**Exercise inputs**.
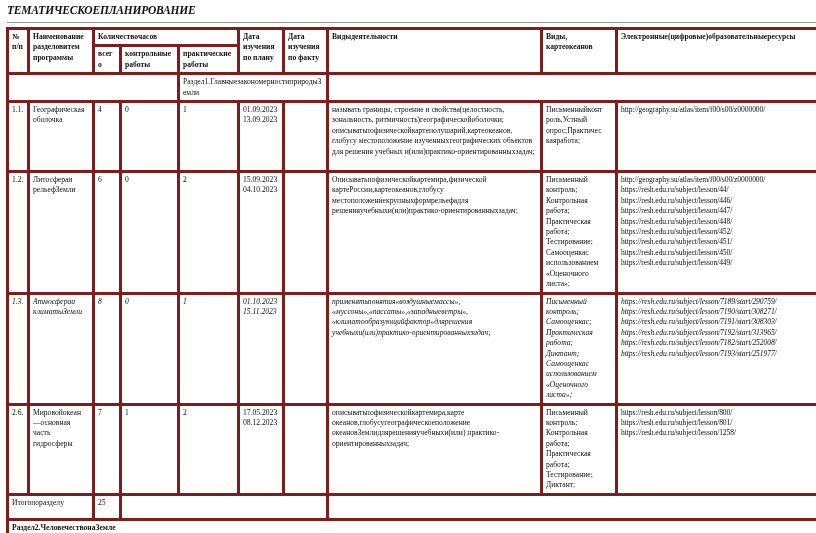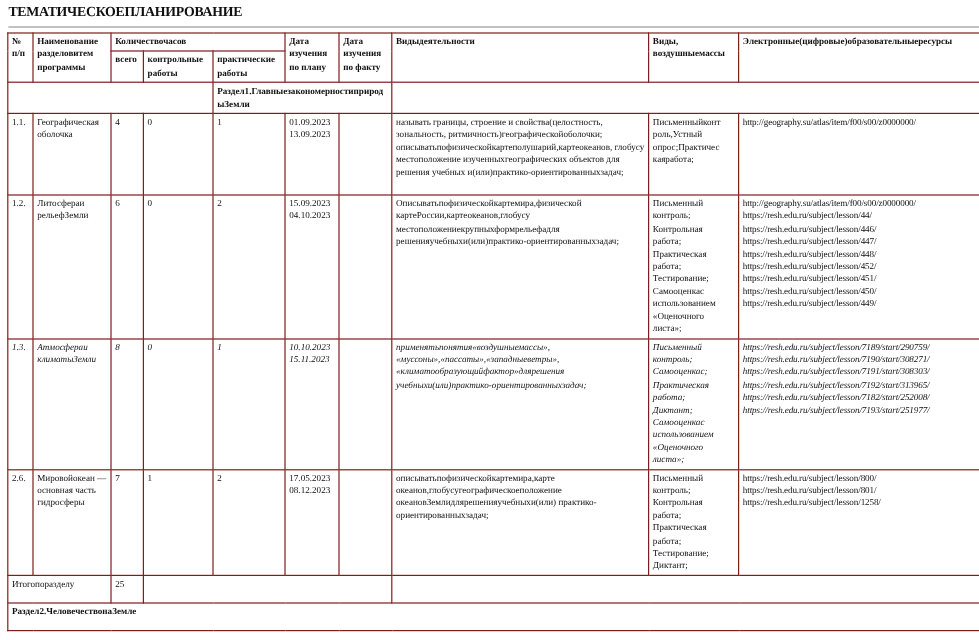"ТЕМАТИЧЕСКОЕПЛАНИРОВАНИЕ" .page-title { font-style: none -> italic }
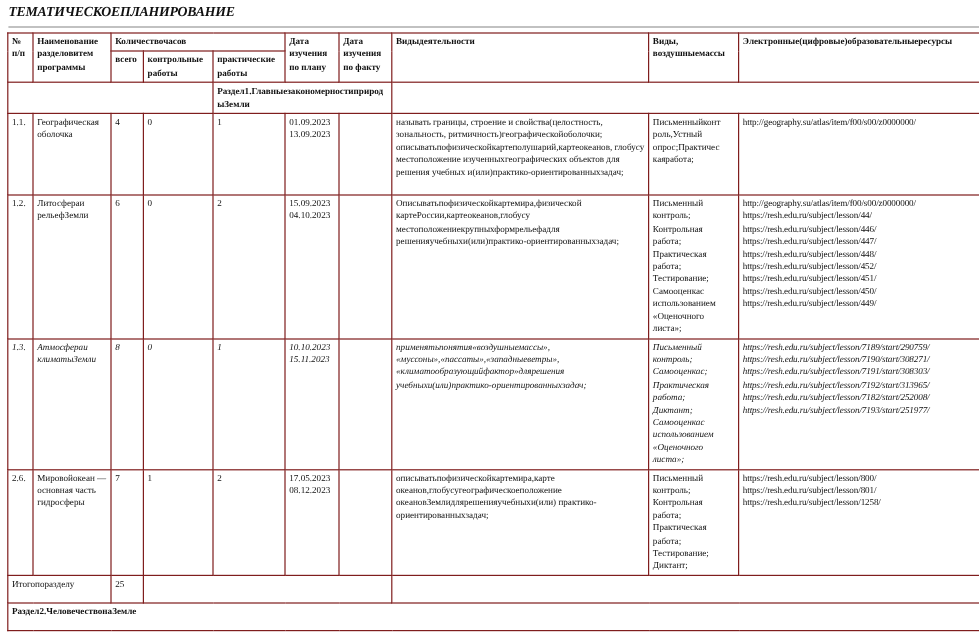"№ п/п" table.plan td, table.plan th { border: 1px solid #7f1d1d -> 3px solid #7f1d1d }
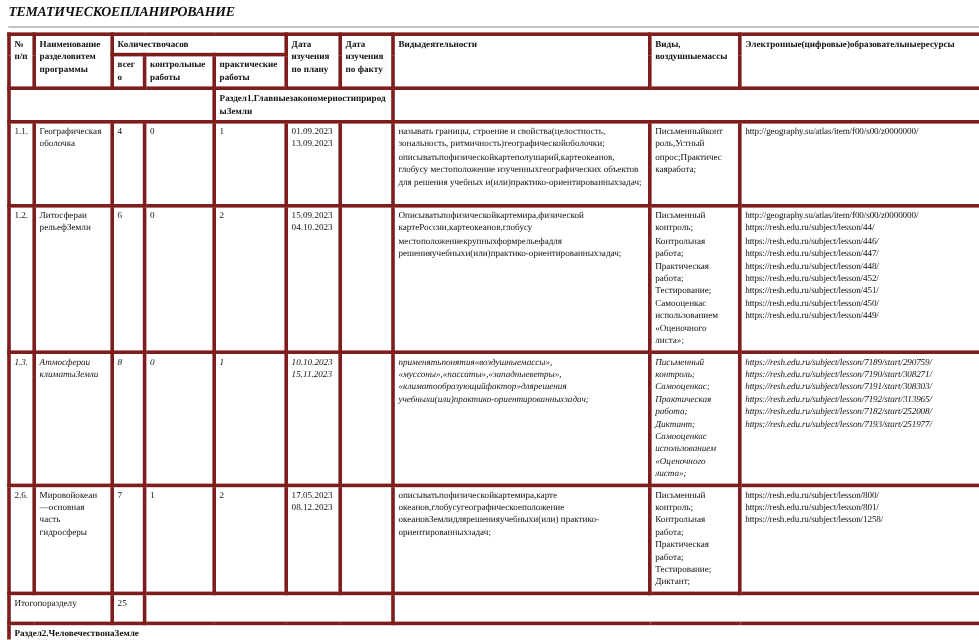"Виды, воздушныемассы" th { text: воздушныемассы -> картеокеанов }
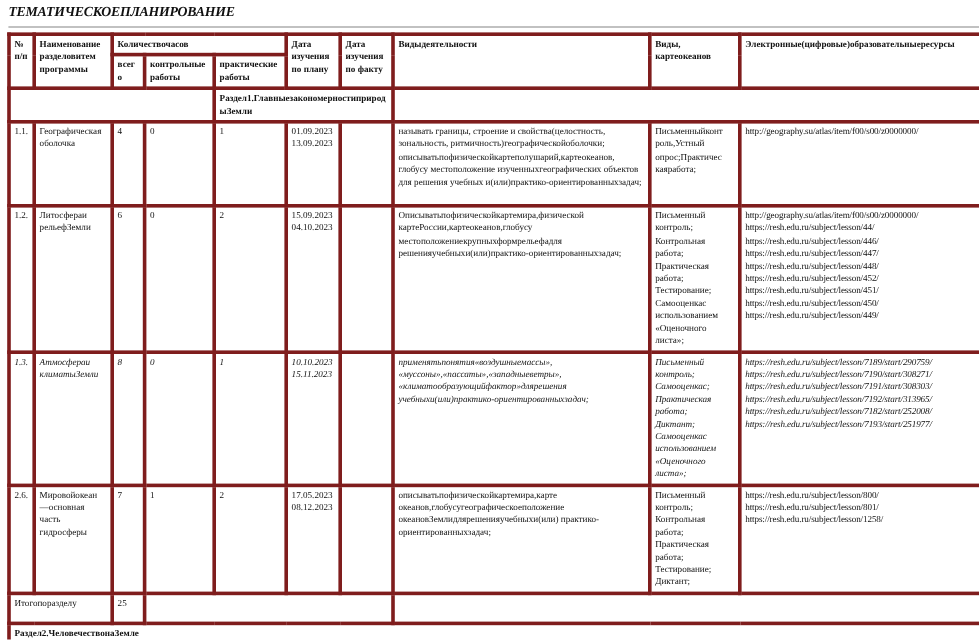"Раздел1.ГлавныезакономерностиприродыЗемл" .section-title { font-weight: bold -> normal }
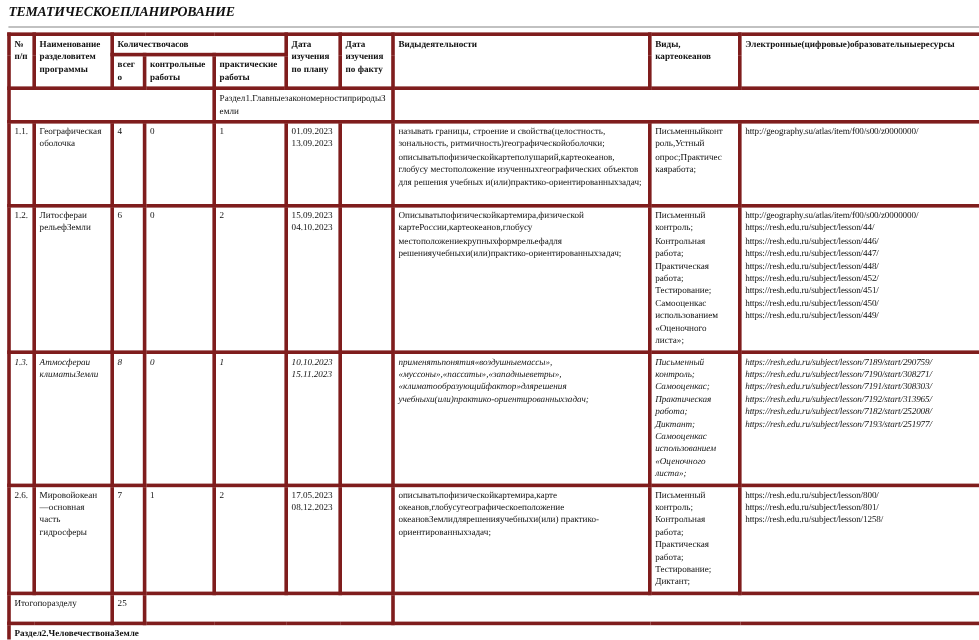"10.10.2023" div { text: 10.10.2023 -> 01.10.2023 }
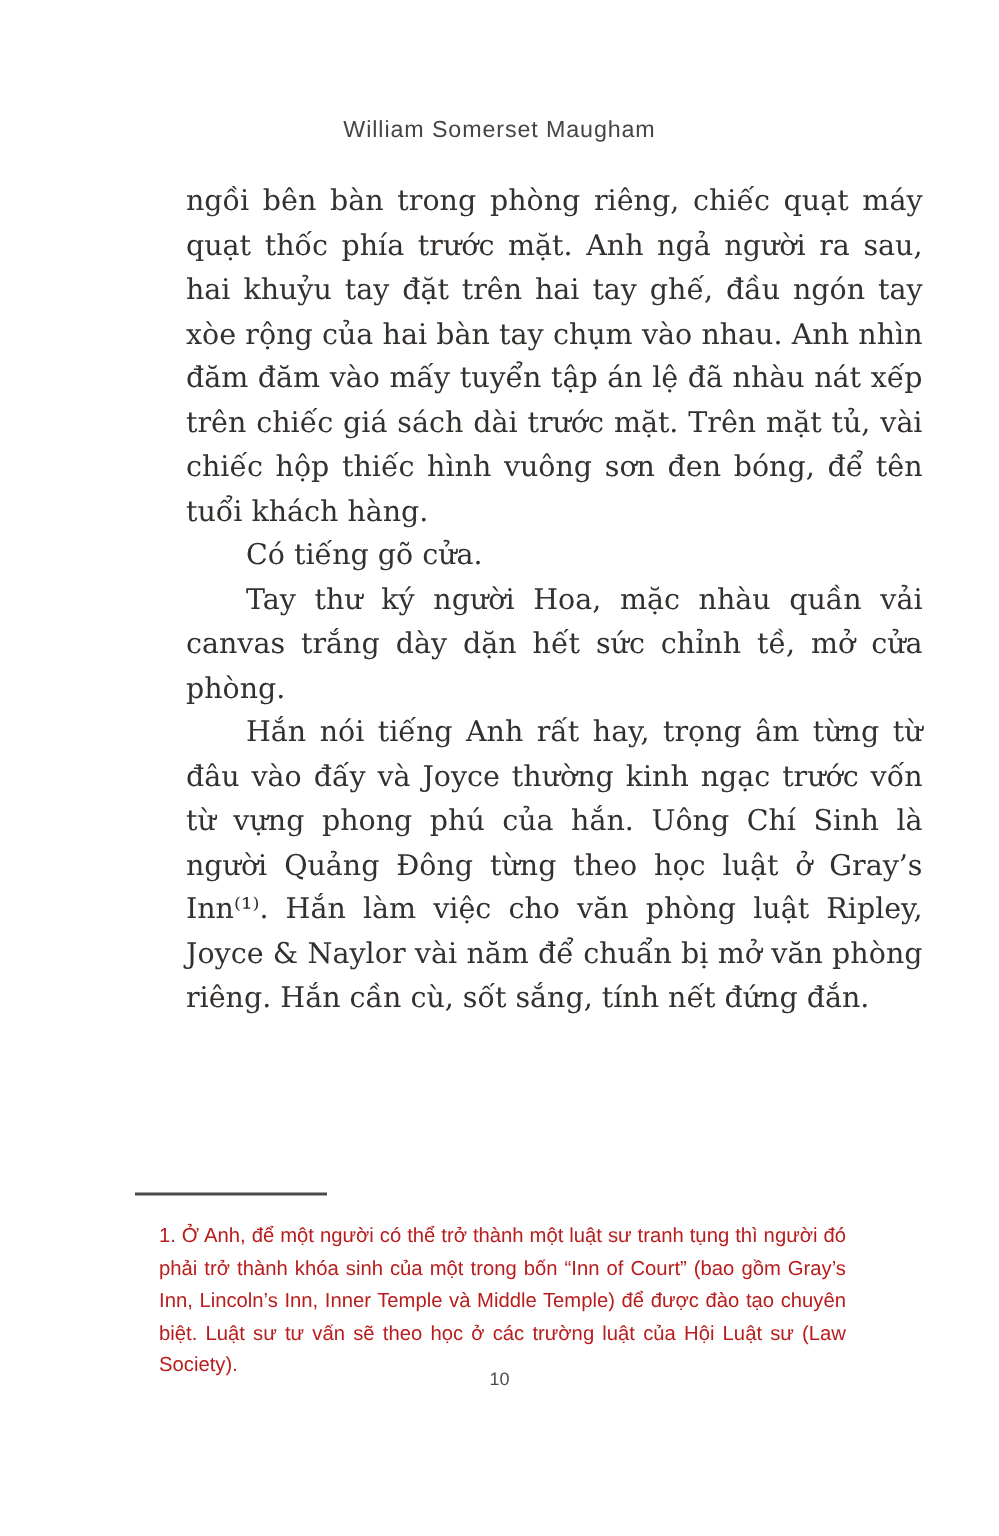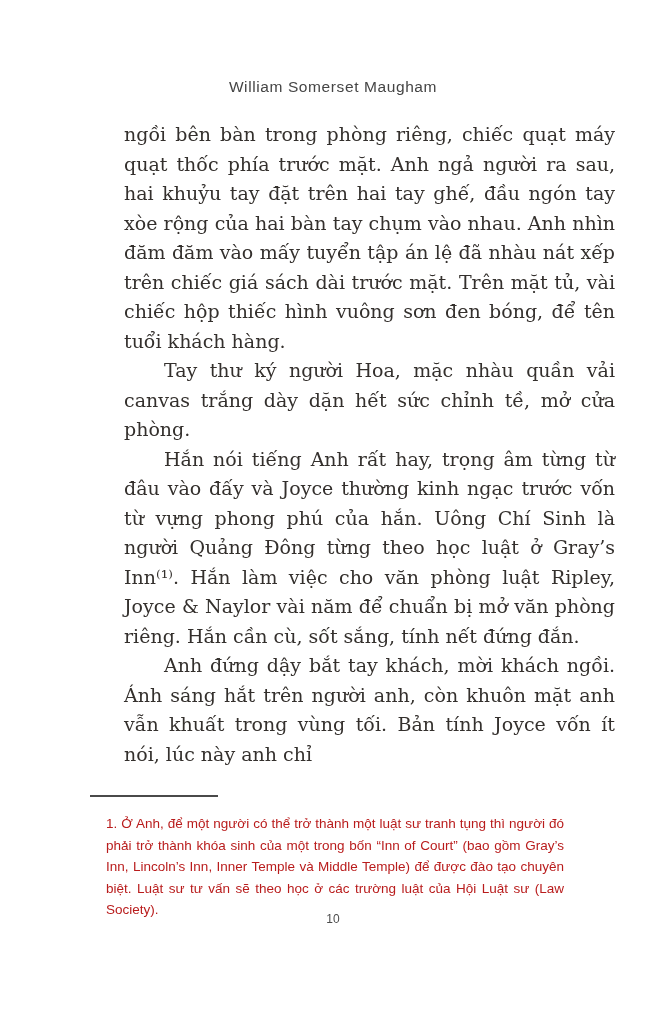"Có tiếng gõ cửa." p { html: none -> <p>Có tiếng gõ cửa.</p> }
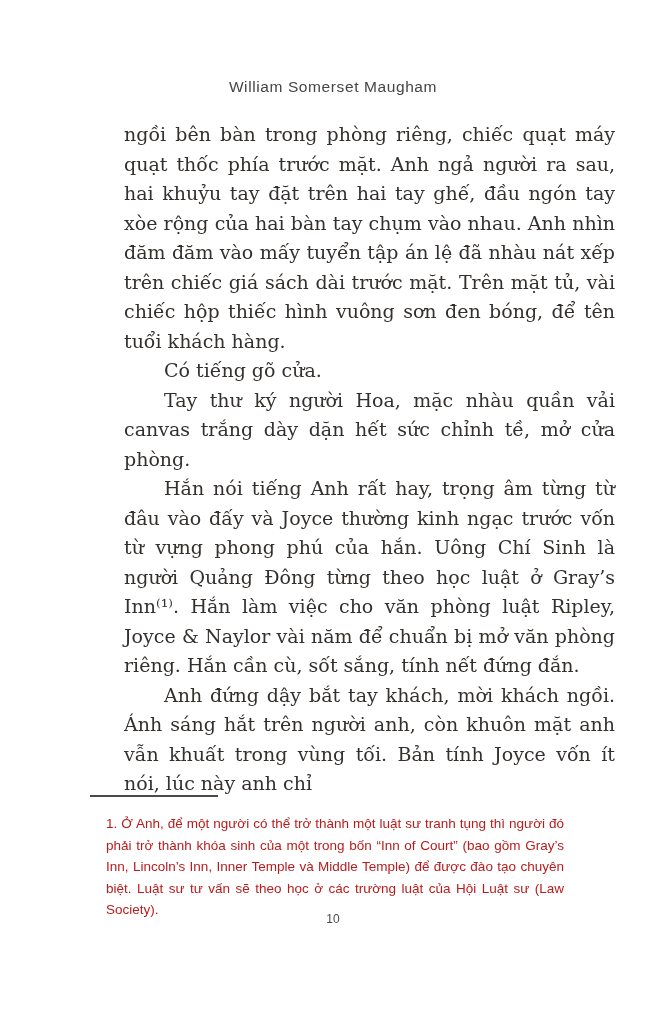"Anh đứng dậy bắt tay" p { html: <p>Anh đứng dậy bắt tay khách, mời khách ngồi. Ánh sáng hắt trên người anh, còn khuôn mặt anh vẫn khuất trong vùng tối. Bản tính Joyce vốn ít nói, lúc này anh chỉ</p> -> none }
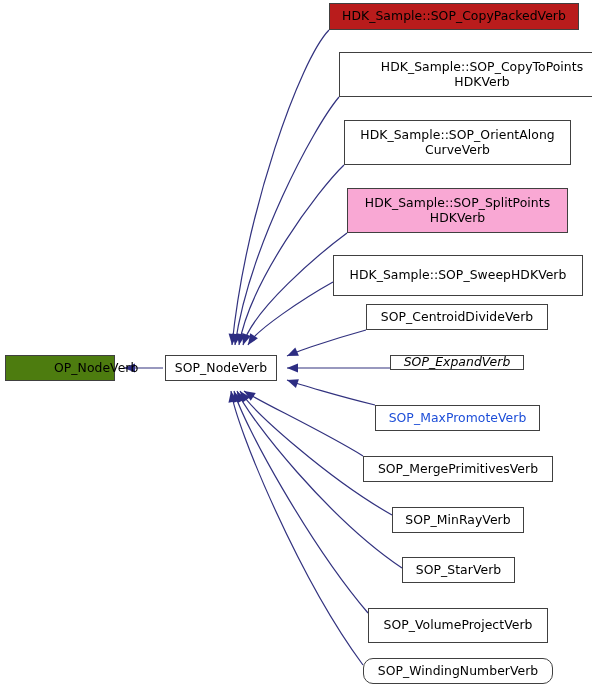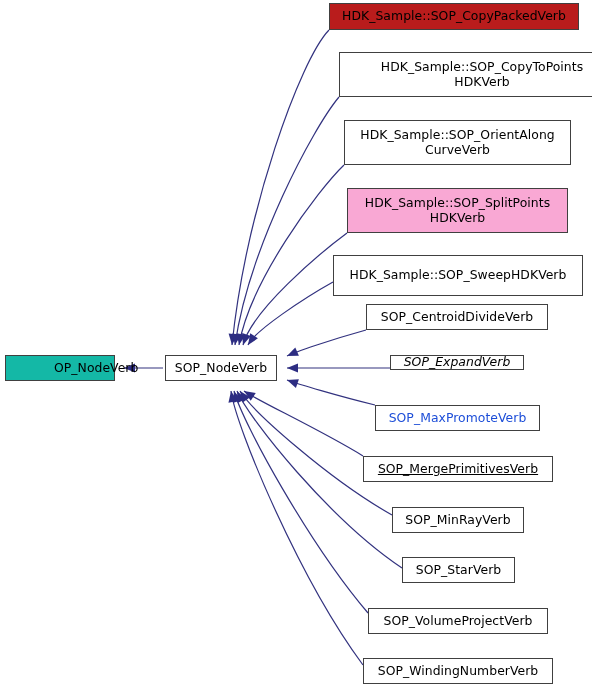"OP_NodeVerb" div.node { background: #14b8a6 -> #4d7c0f }
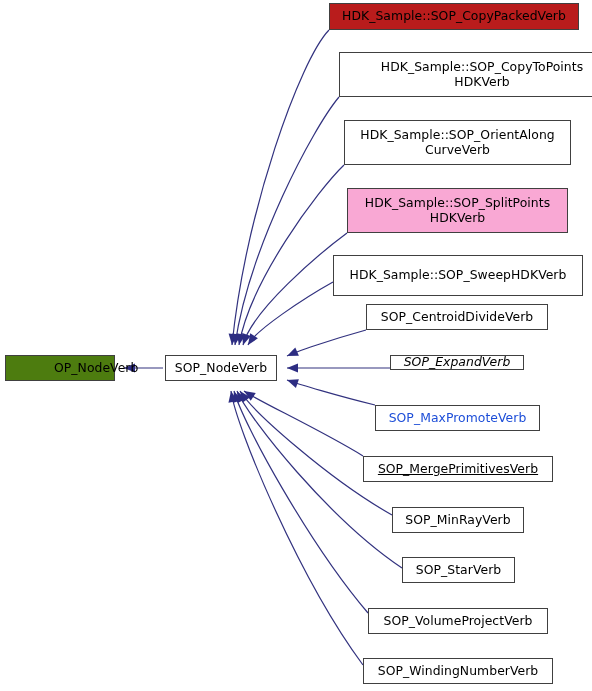"SOP_MergePrimitivesVerb" div.node { text-decoration: underline -> none }
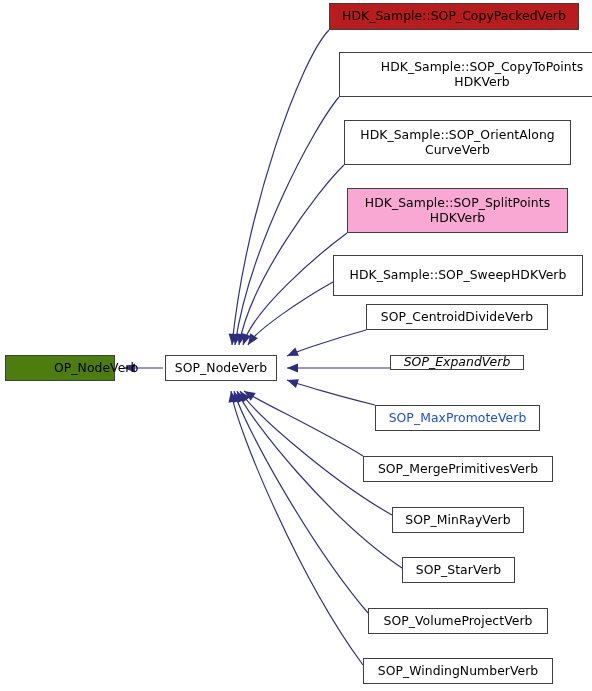"SOP_VolumeProjectVerb" div.node { height: 26px -> 35px }
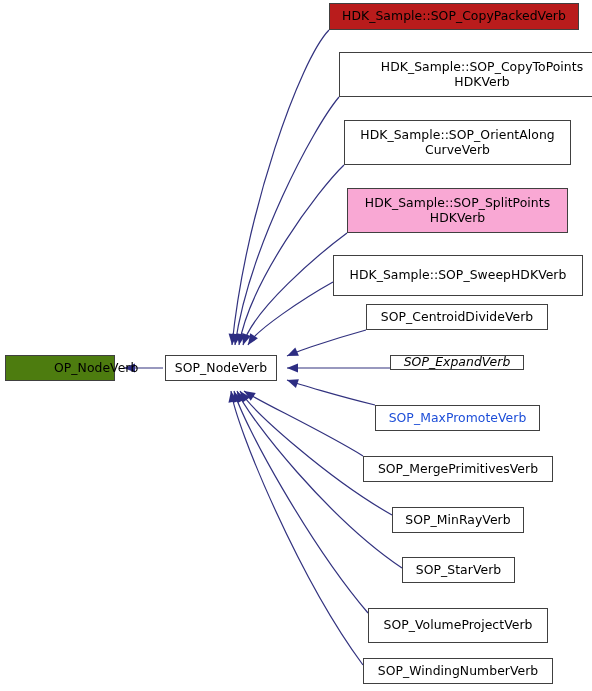"SOP_WindingNumberVerb" div.node { border-radius: none -> 10px }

**Your task**. Transcribe the lines above exactly, setting aside any picture among them.

**Solution to this problem**.
"ТЕМАТИЧЕСКОЕПЛАНИРОВАНИЕ" .page-title { font-style: none -> italic }
"№ п/п" table.plan td, table.plan th { border: 1px solid #7f1d1d -> 3px solid #7f1d1d }
"Виды, воздушныемассы" th { text: воздушныемассы -> картеокеанов }
"Раздел1.ГлавныезакономерностиприродыЗемл" .section-title { font-weight: bold -> normal }
"10.10.2023" div { text: 10.10.2023 -> 01.10.2023 }
"Có tiếng gõ cửa." p { html: none -> <p>Có tiếng gõ cửa.</p> }
"Anh đứng dậy bắt tay" p { html: <p>Anh đứng dậy bắt tay khách, mời khách ngồi. Ánh sáng hắt trên người anh, còn khuôn mặt anh vẫn khuất trong vùng tối. Bản tính Joyce vốn ít nói, lúc này anh chỉ</p> -> none }
"OP_NodeVerb" div.node { background: #14b8a6 -> #4d7c0f }
"SOP_MergePrimitivesVerb" div.node { text-decoration: underline -> none }
"SOP_VolumeProjectVerb" div.node { height: 26px -> 35px }
"SOP_WindingNumberVerb" div.node { border-radius: none -> 10px }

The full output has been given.